With a finer mesh, if you perform a transient simulation, you should reduce the timestep otherwise the results can locally explode causing divergence of the solution.
Very often, natural and certainly mixed convection poses a problem with convergence due to the fact, that the flow pattern in natural convection is not stable in time and very often such cases must be solved as transient. But as a first remedy, as said above, keep the Courant number, i.e. time step as low as possible (it is linked with cell dimensions). You can check the force of natural convection by simply calculating ratio of Gr number to second power of Re number and according to this ratio or = 1 you get an information whether the natural convection is strong enough for the problem to be approached as transient. Do play a little. :-)
If you try unsteady problem, as above answered, your problem is related with CFL number.
Generally, there is some optimal value of Courant number that balances the total number of iterations against the time per iteration. This optimum is a function of many factors: whether the flow is compressible, how close the solution is to convergence, mesh quality and the magnitude of the body forces.

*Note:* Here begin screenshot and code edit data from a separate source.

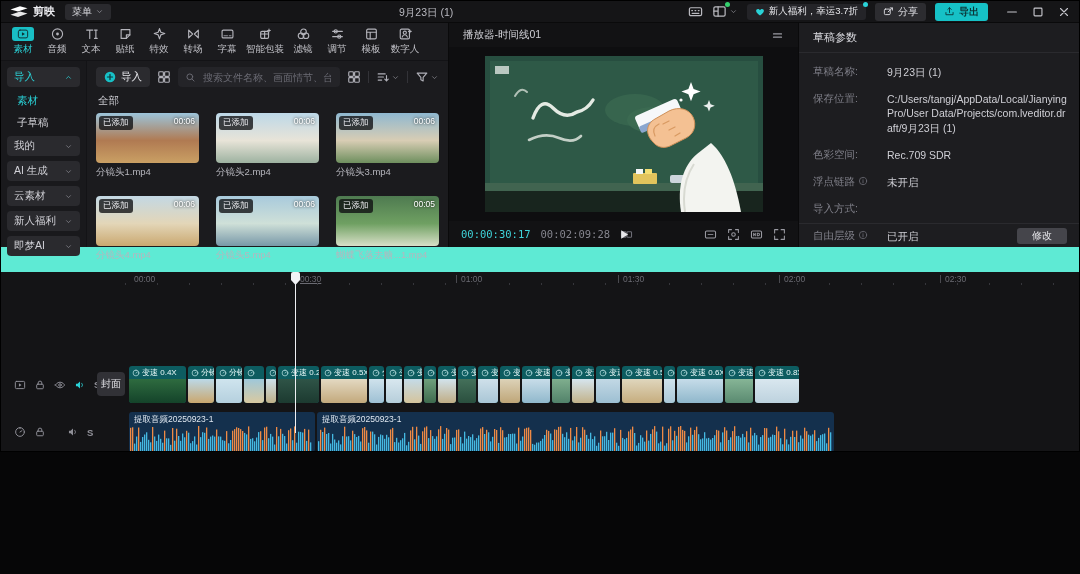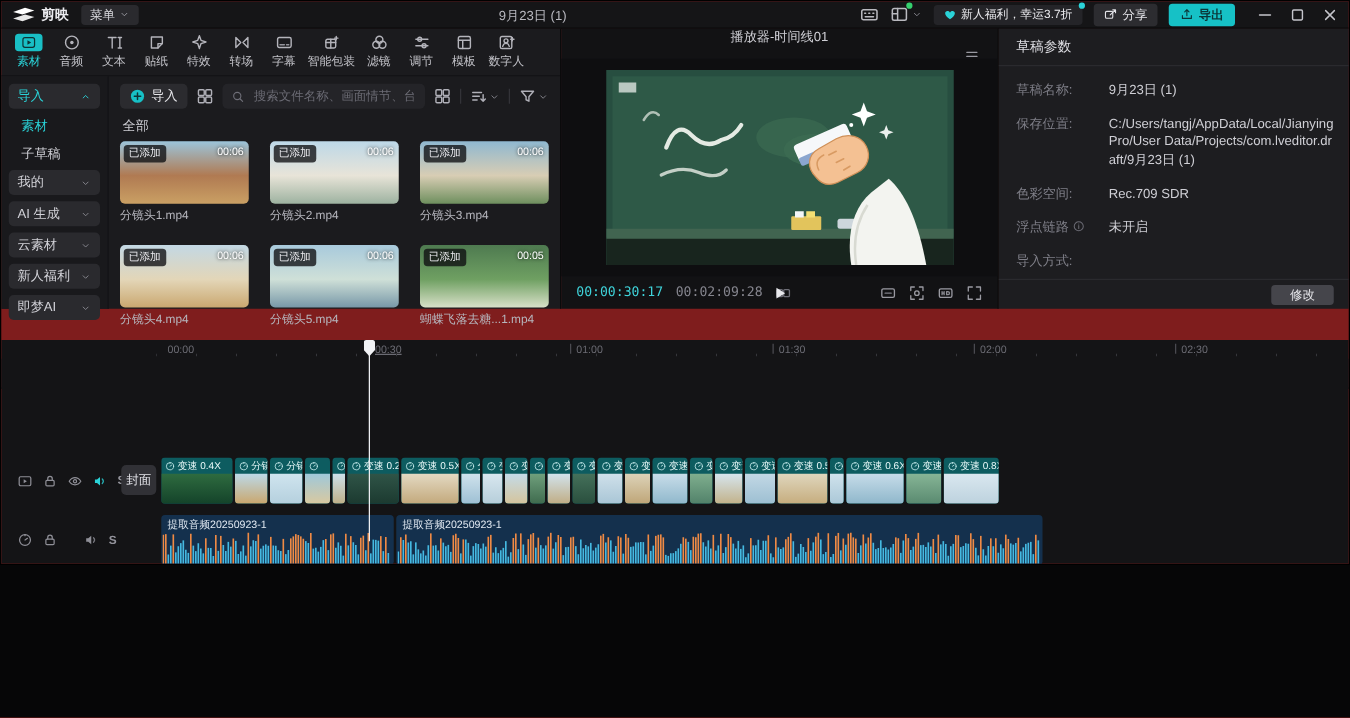--- a/index.html
+++ b/index.html
@@ -1,17 +1,17 @@
 <!DOCTYPE html>
 <html><head>
 <meta charset="utf-8">
 <style>
   html,body{margin:0;padding:0;background:#060607;}
   *{box-sizing:border-box;font-family:"Liberation Sans","DejaVu Sans",sans-serif;}
-  .app{position:relative;width:1080px;height:452px;background:#7f1d1d;color:#d6d6db;overflow:hidden;border:1px solid #000;}
+  .app{position:relative;width:1080px;height:452px;background:#5eead4;color:#d6d6db;overflow:hidden;border:1px solid #000;}
   .icon{display:inline-flex;flex:none;}
   .icon svg{width:100%;height:100%;display:block;}
 
   
   .titlebar{position:absolute;top:0;left:0;right:0;height:22px;background:#151517;display:flex;align-items:center;padding:0 8px;border-bottom:1px solid #0a0a0b;}
   .app-logo{width:20px;height:14px;}
   .app-name{font-size:11px;color:#ececf0;font-weight:bold;margin:0 10px 0 4px;}
   .menu-pill{height:16px;background:#2a2a2e;border-radius:3px;display:flex;align-items:center;gap:3px;padding:0 7px;font-size:10px;color:#d9d9de;}
   .menu-pill .icon{width:9px;height:9px;color:#9a9aa2;}
   .doc-title{position:absolute;left:398px;top:5px;font-size:10.5px;color:#b9b9c0;}
@@ -65,21 +65,21 @@
   .with-chev{display:flex;align-items:center;gap:1px;}
   .section-label{font-size:10.5px;color:#cbcbd1;margin:7px 2px 5px;}
   .grid{display:grid;grid-template-columns:repeat(3,1fr);column-gap:7px;row-gap:8px;gap:17px;}
   .cell{min-width:0;}
   .thumb{position:relative;height:50px;border-radius:4px;overflow:hidden;}
   .badge-added{position:absolute;top:3px;left:3px;background:rgba(14,14,17,.78);color:#ececf0;font-size:8.5px;padding:1px 4px;border-radius:3px;}
   .dur{position:absolute;top:3px;right:4px;color:#fff;font-size:8.5px;text-shadow:0 0 3px rgba(0,0,0,.9);}
   .fname{font-size:9.5px;color:#b6b6bd;margin-top:3px;white-space:nowrap;overflow:hidden;text-overflow:ellipsis;}
 
   
-  .pheader{height:24px;display:flex;align-items:center;padding:0 14px;font-size:10.5px;color:#cfcfd5;flex-direction:column;}
+  .pheader{height:24px;display:flex;align-items:center;padding:0 14px;font-size:10.5px;color:#cfcfd5;}
   .pheader .icon{margin-left:auto;width:13px;height:13px;color:#9a9aa2;}
   .pcanvas{flex:1;position:relative;background:#0e0e10;}
   .frame{position:absolute;left:50%;top:50%;transform:translate(-50%,-50%);width:278px;height:156px;}
   .pfooter{height:26px;display:flex;align-items:center;padding:0 12px;position:relative;}
   .tc-cur{font-family:"DejaVu Sans Mono",monospace;font-size:10.5px;color:#3fd3da;}
   .tc-total{font-family:"DejaVu Sans Mono",monospace;font-size:10.5px;color:#85858e;margin-left:10px;}
   .pfooter .cmp{width:13px;height:13px;color:#6e6e77;margin-left:10px;}
   .play-center{position:absolute;left:50%;transform:translateX(-50%);width:13px;height:13px;color:#e8e8ec;}
   .pf-right{margin-left:auto;display:flex;align-items:center;gap:10px;}
   .pf-right .icon{width:13px;height:13px;color:#9a9aa2;}
@@ -615,20 +615,29 @@
             <span class="dlab">浮点链路<span class="icon">
                 <svg viewBox="0 0 16 16" fill="none" stroke="currentColor" stroke-width="1.3" stroke-linecap="round" stroke-linejoin="round">
                   <circle cx="8" cy="8" r="5.8"></circle>
                   <path d="M8 7.2V11M8 5v.1"></path>
                 </svg>
               </span></span>
             <span class="dval">未开启</span>
           </div>
           <div class="drow">
             <span class="dlab">导入方式:</span>
+          </div>
+          <div class="drow">
+            <span class="dlab">自由层级<span class="icon">
+                <svg viewBox="0 0 16 16" fill="none" stroke="currentColor" stroke-width="1.3" stroke-linecap="round" stroke-linejoin="round">
+                  <circle cx="8" cy="8" r="5.8"></circle>
+                  <path d="M8 7.2V11M8 5v.1"></path>
+                </svg>
+              </span></span>
+            <span class="dval">已开启</span>
           </div>
         </div>
       <div class="rp-bottom">
         <div class="modify-btn">修改</div>
       </div>
     </section>
   </div>
 
   <div class="tl-toolbar">
     <div id="tlb-left" style="display:flex;align-items:center;">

For your convinence, I would like to recommend that you consider using ramping to increase the CFL automatically to its final value during the early iterations. Additionally, if you use a commercial codes, you can use automatic CFD control option, which automatically modifies the CFL (Courant) number each iteration to ensure that the AMG linear solver converges.
If you are woking on steady state case, and you are not able to get converged solution, when mesh is getting denser, this may be because that your mesh system becomes very sensitive to geometrical complexity( ex, strong curvature...). In this case, you should improve mesh quality and use strong under-relaxation factors.. in pressure and momentum equations...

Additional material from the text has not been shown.